### Supplied material:
--
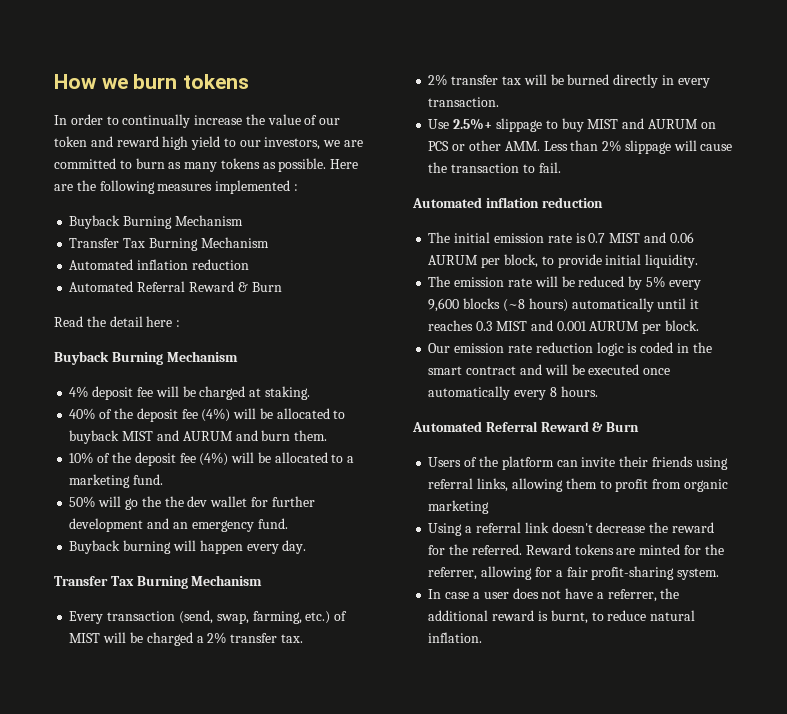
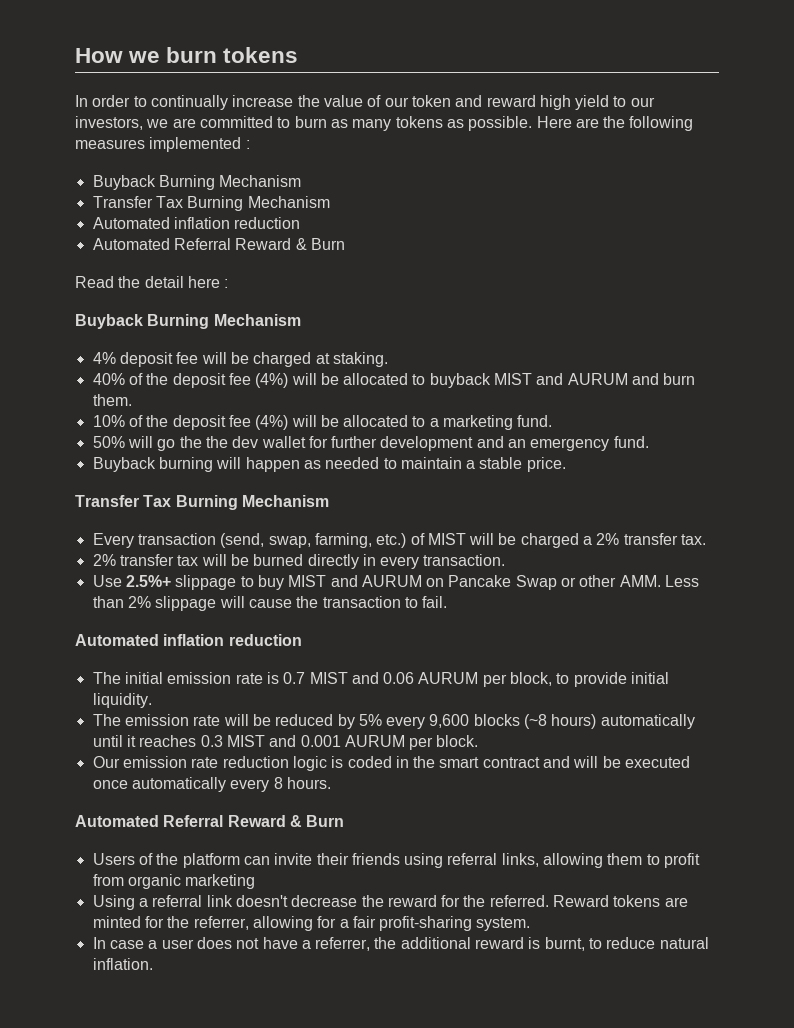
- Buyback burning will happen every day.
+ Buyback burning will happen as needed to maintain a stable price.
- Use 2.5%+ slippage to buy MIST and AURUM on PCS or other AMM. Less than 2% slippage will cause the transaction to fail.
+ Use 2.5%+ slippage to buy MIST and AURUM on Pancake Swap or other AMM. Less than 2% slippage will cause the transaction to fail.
--
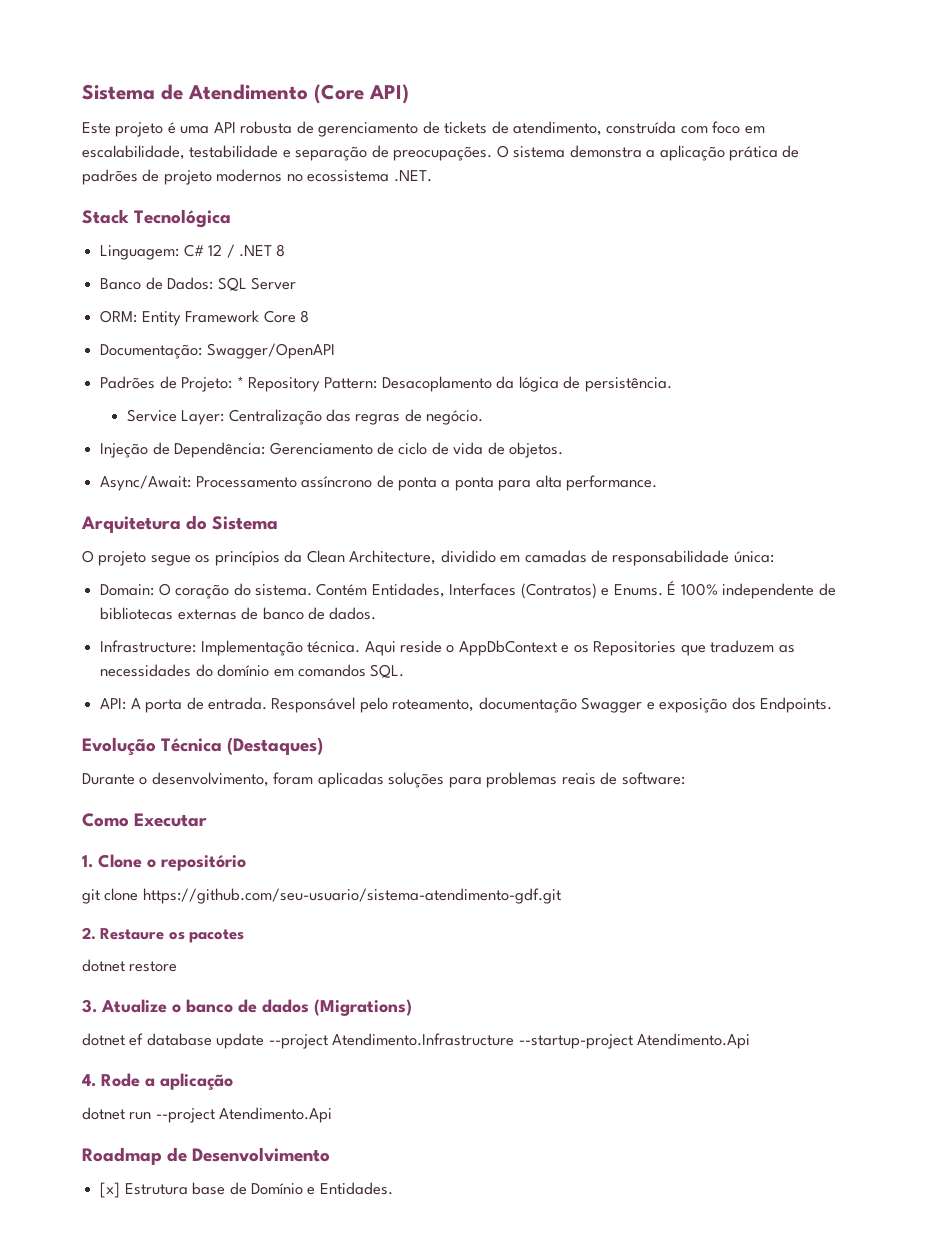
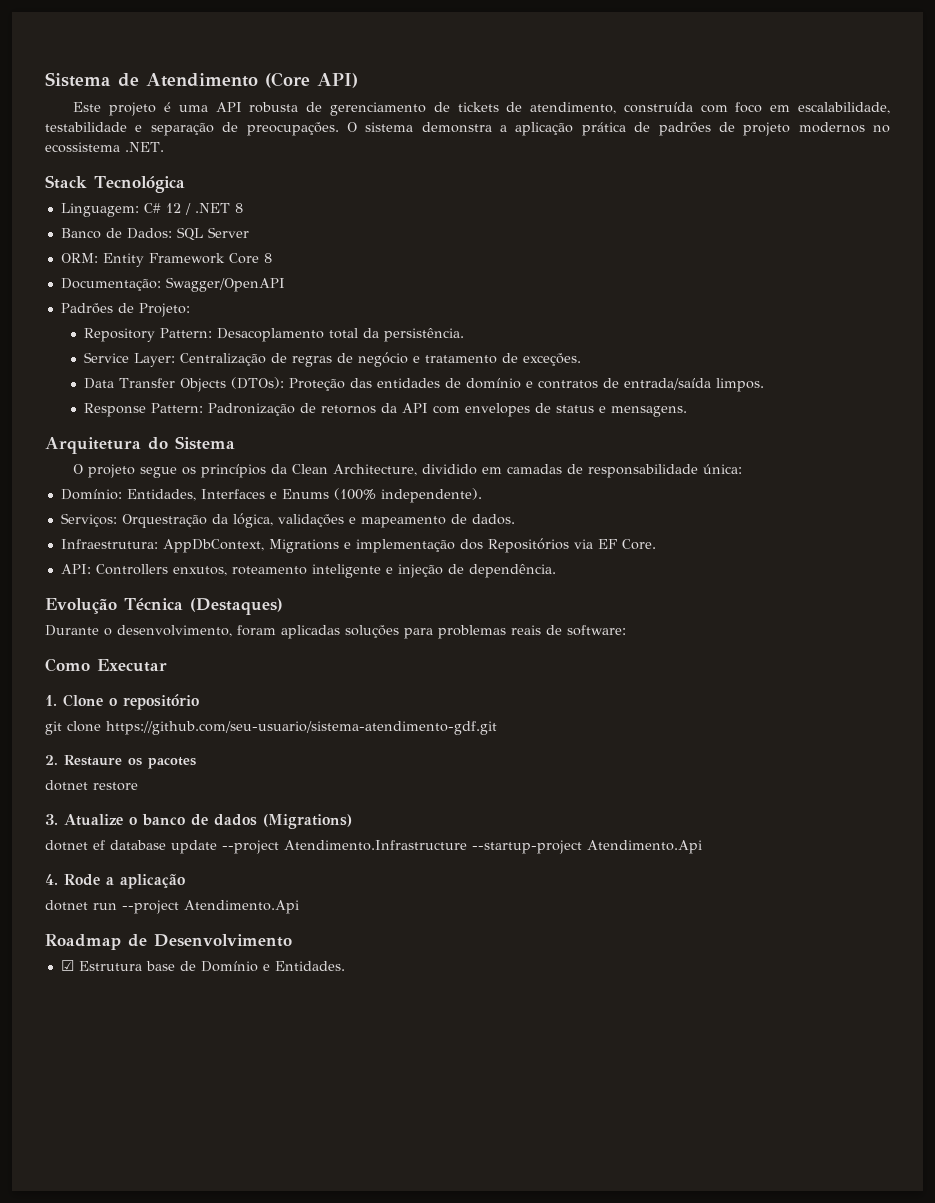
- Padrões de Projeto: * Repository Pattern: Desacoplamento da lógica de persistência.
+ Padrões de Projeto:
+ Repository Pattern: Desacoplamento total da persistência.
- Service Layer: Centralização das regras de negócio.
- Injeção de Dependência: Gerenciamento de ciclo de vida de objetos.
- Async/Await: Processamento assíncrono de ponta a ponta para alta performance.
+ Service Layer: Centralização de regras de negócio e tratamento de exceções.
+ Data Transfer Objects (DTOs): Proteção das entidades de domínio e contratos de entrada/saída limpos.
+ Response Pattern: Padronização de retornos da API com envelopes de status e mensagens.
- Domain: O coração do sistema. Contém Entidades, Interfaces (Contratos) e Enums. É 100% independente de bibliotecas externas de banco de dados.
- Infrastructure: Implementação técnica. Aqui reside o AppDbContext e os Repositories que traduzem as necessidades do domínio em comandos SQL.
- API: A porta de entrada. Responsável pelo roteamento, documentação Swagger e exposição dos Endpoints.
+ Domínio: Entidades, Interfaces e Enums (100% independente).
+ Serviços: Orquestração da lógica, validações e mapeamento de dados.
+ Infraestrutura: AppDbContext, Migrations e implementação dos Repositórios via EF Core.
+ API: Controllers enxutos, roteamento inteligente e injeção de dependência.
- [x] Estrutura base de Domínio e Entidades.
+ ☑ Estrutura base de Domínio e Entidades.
--
### Exercise directions:
In the material above, transcribe exactly the lines beginning at the one with "- Service Layer: Centralização" and ending at the one with "de entrada/saída limpos.", both included.

### Task output:
- Service Layer: Centralização das regras de negócio.
- Injeção de Dependência: Gerenciamento de ciclo de vida de objetos.
- Async/Await: Processamento assíncrono de ponta a ponta para alta performance.
+ Service Layer: Centralização de regras de negócio e tratamento de exceções.
+ Data Transfer Objects (DTOs): Proteção das entidades de domínio e contratos de entrada/saída limpos.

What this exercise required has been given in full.